■ **EXERCISE INPUT**:
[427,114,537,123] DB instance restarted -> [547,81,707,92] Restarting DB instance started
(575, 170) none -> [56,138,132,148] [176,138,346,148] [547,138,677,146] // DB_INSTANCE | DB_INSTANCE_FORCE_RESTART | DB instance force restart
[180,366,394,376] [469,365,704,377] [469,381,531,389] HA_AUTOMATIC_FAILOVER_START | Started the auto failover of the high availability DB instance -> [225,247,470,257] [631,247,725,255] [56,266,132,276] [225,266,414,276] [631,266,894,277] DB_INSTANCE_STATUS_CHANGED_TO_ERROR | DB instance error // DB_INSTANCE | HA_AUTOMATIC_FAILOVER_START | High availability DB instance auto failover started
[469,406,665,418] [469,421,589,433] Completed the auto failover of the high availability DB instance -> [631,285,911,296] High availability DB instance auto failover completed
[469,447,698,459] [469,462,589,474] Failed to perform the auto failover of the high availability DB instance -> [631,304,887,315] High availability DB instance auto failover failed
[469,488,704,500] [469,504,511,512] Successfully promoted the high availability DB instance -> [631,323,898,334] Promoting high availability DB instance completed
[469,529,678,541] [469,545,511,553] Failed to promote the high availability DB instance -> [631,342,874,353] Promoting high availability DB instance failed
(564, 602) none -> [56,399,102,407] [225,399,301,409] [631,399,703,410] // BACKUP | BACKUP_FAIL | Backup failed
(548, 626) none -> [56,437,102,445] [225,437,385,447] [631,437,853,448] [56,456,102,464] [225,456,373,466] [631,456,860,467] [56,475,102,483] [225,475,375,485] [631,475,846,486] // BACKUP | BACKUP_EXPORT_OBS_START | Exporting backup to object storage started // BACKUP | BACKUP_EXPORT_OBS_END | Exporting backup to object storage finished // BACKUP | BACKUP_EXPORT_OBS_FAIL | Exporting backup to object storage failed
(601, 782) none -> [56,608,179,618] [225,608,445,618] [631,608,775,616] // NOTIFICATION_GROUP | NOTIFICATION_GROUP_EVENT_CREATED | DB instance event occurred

...

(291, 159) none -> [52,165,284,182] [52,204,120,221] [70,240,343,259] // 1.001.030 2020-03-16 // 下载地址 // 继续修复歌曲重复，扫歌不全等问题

* * *

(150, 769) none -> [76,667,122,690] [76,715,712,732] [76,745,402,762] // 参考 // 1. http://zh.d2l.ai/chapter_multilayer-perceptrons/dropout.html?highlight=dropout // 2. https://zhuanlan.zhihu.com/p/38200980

■ **TRY IT**: Return word for word the lines above from the line with "(548, 626) none" to the line with "(601, 782) none", including both and leaving out all others.

■ **RESPONSE BELOW**:
(548, 626) none -> [56,437,102,445] [225,437,385,447] [631,437,853,448] [56,456,102,464] [225,456,373,466] [631,456,860,467] [56,475,102,483] [225,475,375,485] [631,475,846,486] // BACKUP | BACKUP_EXPORT_OBS_START | Exporting backup to object storage started // BACKUP | BACKUP_EXPORT_OBS_END | Exporting backup to object storage finished // BACKUP | BACKUP_EXPORT_OBS_FAIL | Exporting backup to object storage failed
(601, 782) none -> [56,608,179,618] [225,608,445,618] [631,608,775,616] // NOTIFICATION_GROUP | NOTIFICATION_GROUP_EVENT_CREATED | DB instance event occurred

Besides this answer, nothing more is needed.